Extracted information Block Start

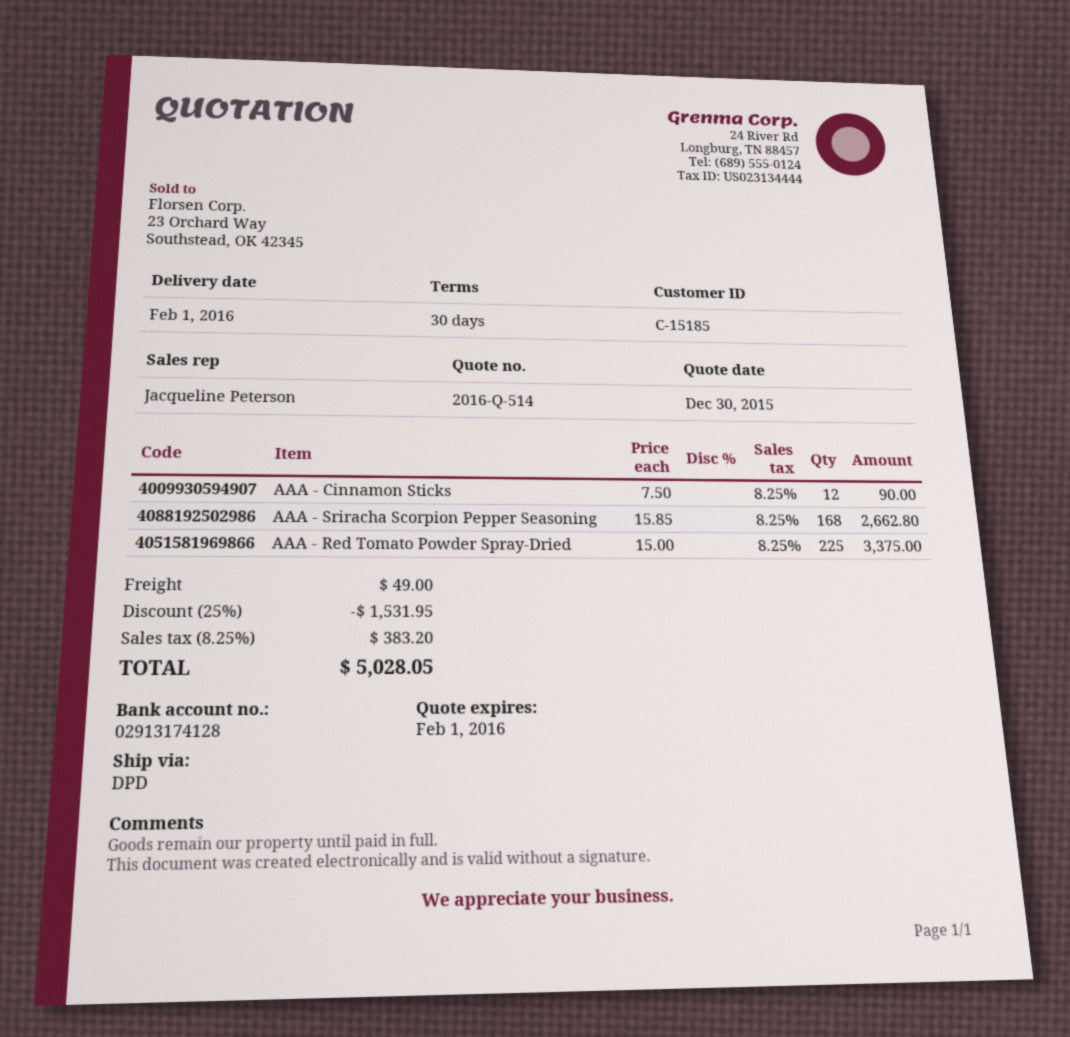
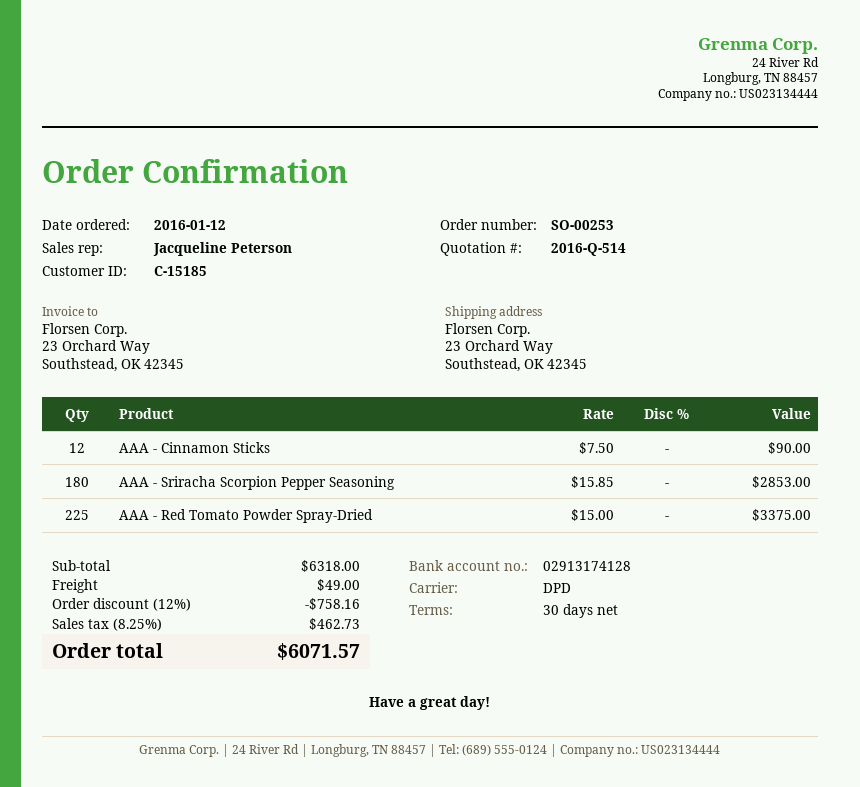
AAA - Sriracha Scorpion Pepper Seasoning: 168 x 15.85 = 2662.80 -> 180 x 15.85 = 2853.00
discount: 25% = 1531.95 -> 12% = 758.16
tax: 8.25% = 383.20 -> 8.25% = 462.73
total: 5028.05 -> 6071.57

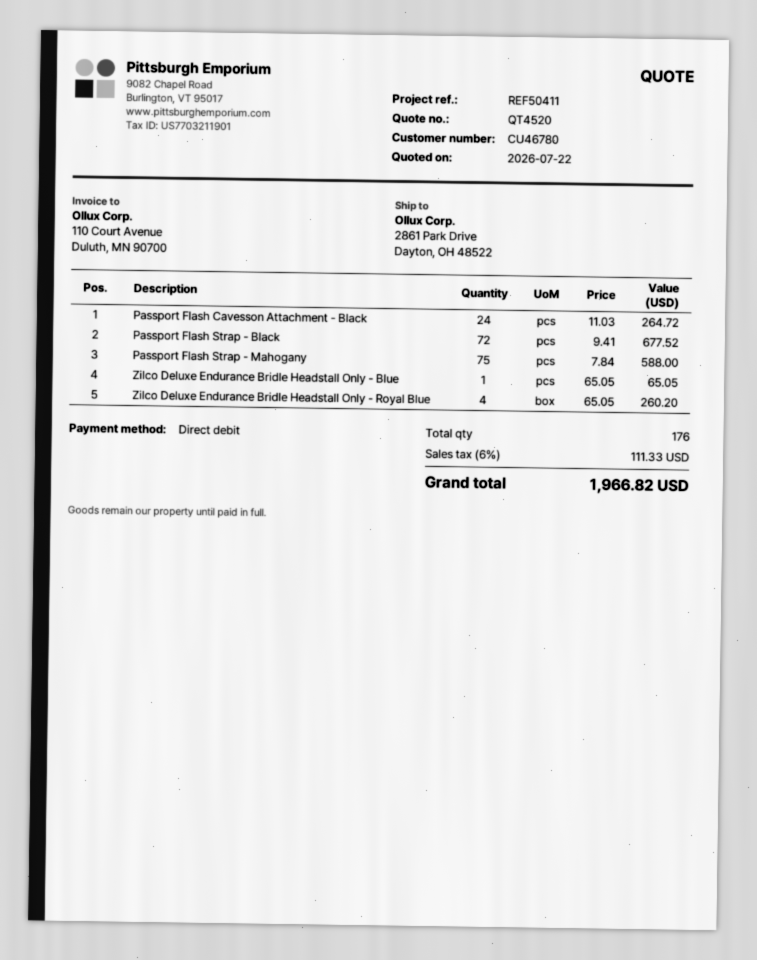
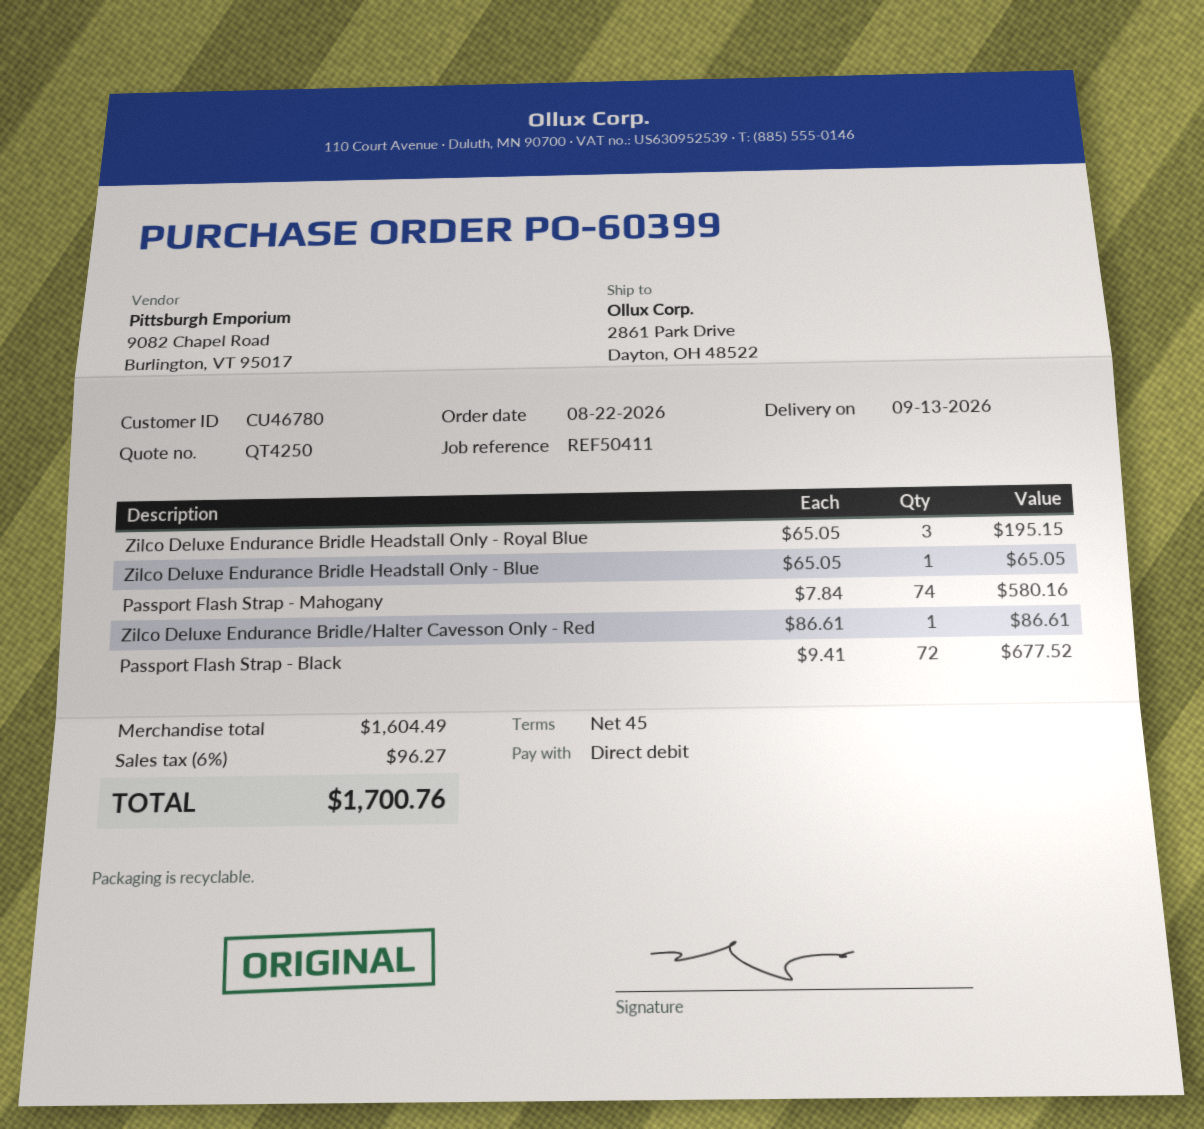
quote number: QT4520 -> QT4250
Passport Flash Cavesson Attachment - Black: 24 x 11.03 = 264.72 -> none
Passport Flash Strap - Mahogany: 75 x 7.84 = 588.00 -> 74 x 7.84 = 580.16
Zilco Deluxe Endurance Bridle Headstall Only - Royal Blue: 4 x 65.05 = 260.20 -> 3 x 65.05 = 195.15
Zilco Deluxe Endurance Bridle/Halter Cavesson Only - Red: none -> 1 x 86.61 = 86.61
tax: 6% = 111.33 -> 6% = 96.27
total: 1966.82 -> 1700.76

Extracted information Block End

- [Work order] What you return should be only the exact lines from the top of the entries through the line with "quote number: QT4520 -> QT4250", minus the pictures.

- [Task response]
AAA - Sriracha Scorpion Pepper Seasoning: 168 x 15.85 = 2662.80 -> 180 x 15.85 = 2853.00
discount: 25% = 1531.95 -> 12% = 758.16
tax: 8.25% = 383.20 -> 8.25% = 462.73
total: 5028.05 -> 6071.57

quote number: QT4520 -> QT4250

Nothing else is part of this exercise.